Member of the Western Australian Legislative Council
- In office 22 May 1914 – 21 May 1926 Serving with Harry Boan, Archibald Sanderson, Athelstan Saw, Henry Stephenson
- Constituency: Metropolitan-Suburban Province

Personal details
- Born: c. 1862 England, United Kingdom
- Died: 28 February 1936 St John of God Hospital, Subiaco, Western Australia
- Party: Liberal (1914–1917) National (1917–1926)
- Spouse: Mary Jane Tandy
- Children: Two sons and one daughter

= Joseph Duffell =

Australian politician

Joseph Duffell was an Australian politician who was a member of the Western Australian Legislative Council for the Metropolitan-Suburban Province from 22 May 1914 to 21 May 1926. He was a member of the Liberal Party up until 1917, when he became a member of the National Party.

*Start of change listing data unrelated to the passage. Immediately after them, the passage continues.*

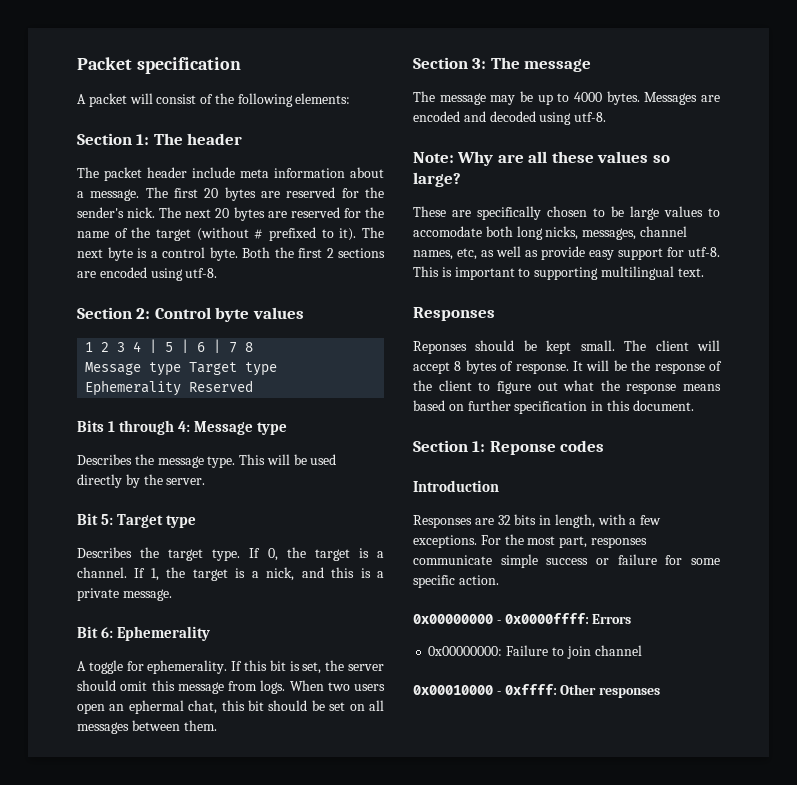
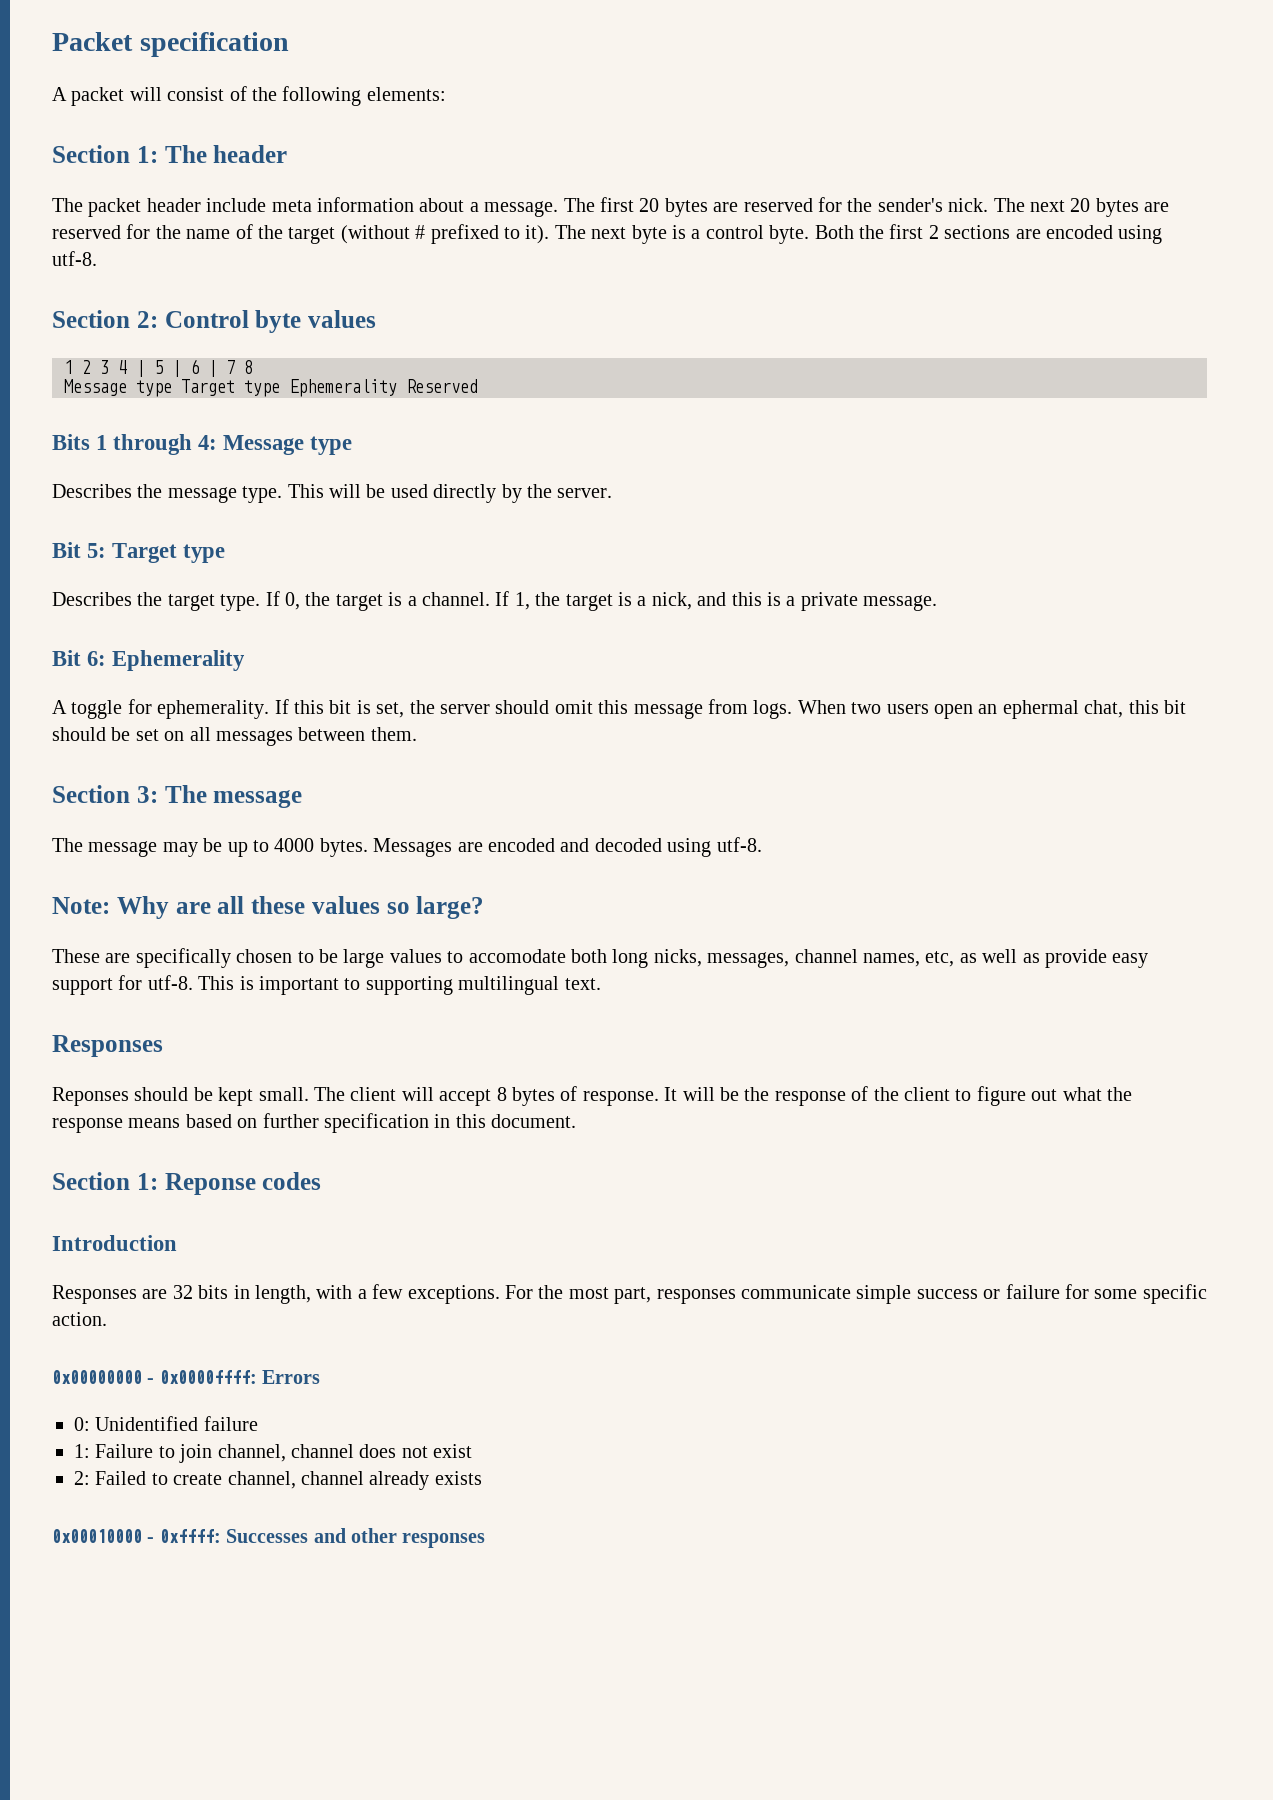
[428,646,503,656] 0x00000000: -> [74,1416,258,1431] [74,1444,90,1458] 0: Unidentified failure // 1:
[594,645,642,656] channel -> [217,1444,473,1462] [74,1471,482,1490] channel, channel does not exist // 2: Failed to create channel, channel already exists
[560,684,597,695] Other -> [226,1528,397,1543] Successes and other

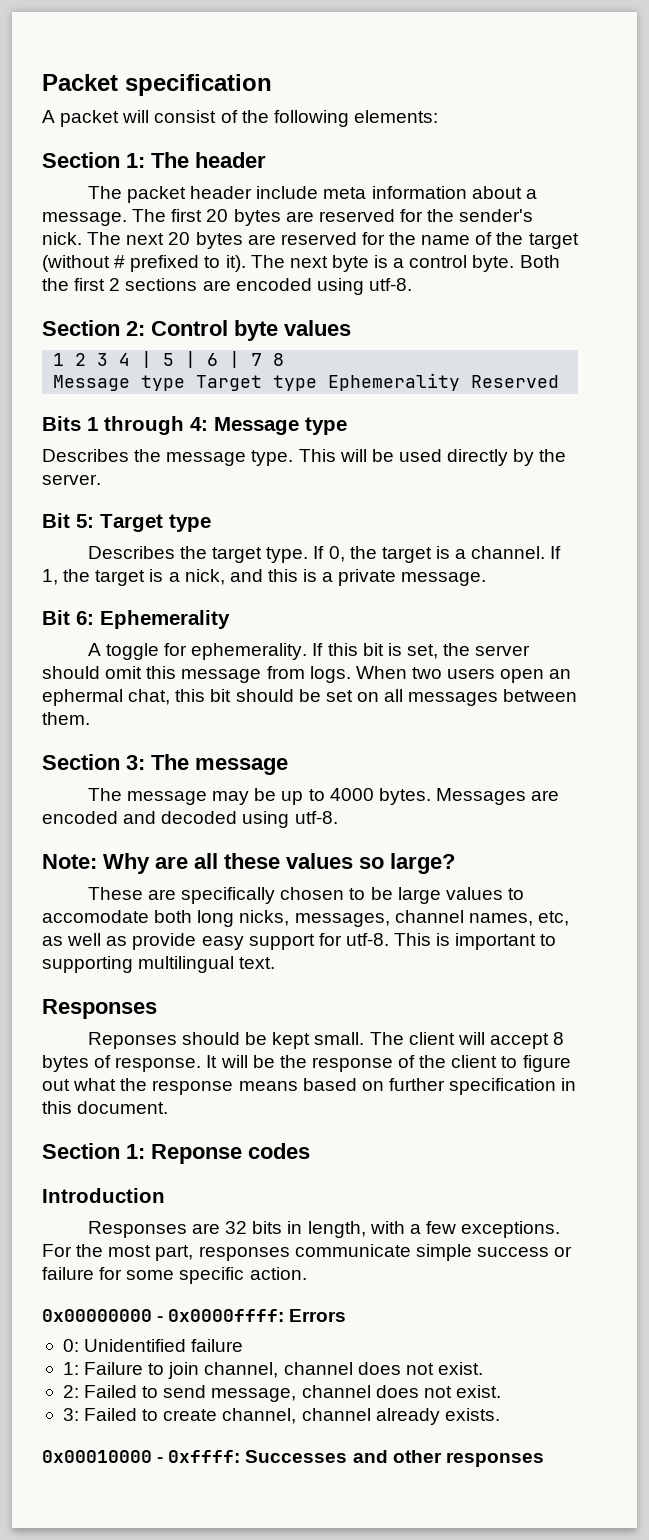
[433,1444,473,1458] exist -> [437,1362,483,1375] exist.
(168, 1479) none -> [163,1385,501,1402] [62,1408,159,1421] send message, channel does not exist. // 3: Failed to
[434,1471,482,1485] exists -> [444,1408,500,1421] exists.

He was born in England c. 1862 to John, a saddler and moulder, and Eliza. He married Mary Jane Tandy (c. 1863 – 6 January 1919) on 25 December 1883 at the North Harborne Parish Church in England. They had two sons and one daughter.

The Duffells arrived in Western Australia in 1905, where he founded a firm of cork importers and vinegar manufacturers.

In November 1906, Duffell was elected to the Subiaco Municipal Council. He was sworn in on 4 December 1906. In November 1912, he was elected as mayor of Subiaco, serving in that role until 1915.

At the 1914 Western Australian Legislative Council election, Duffell was elected to the Metropolitan-Suburban Province. His term started on 22 May 1914. At first, he was part of the Liberal Party, but he became part of the National Party in 1917 when the Liberal Party merged into it. At the 1926 Western Australian Legislative Council election, Duffell was voted out.

Duffell died on 28 February 1936 at St John of God Subiaco Hospital. He was buried in Karrakatta Cemetery.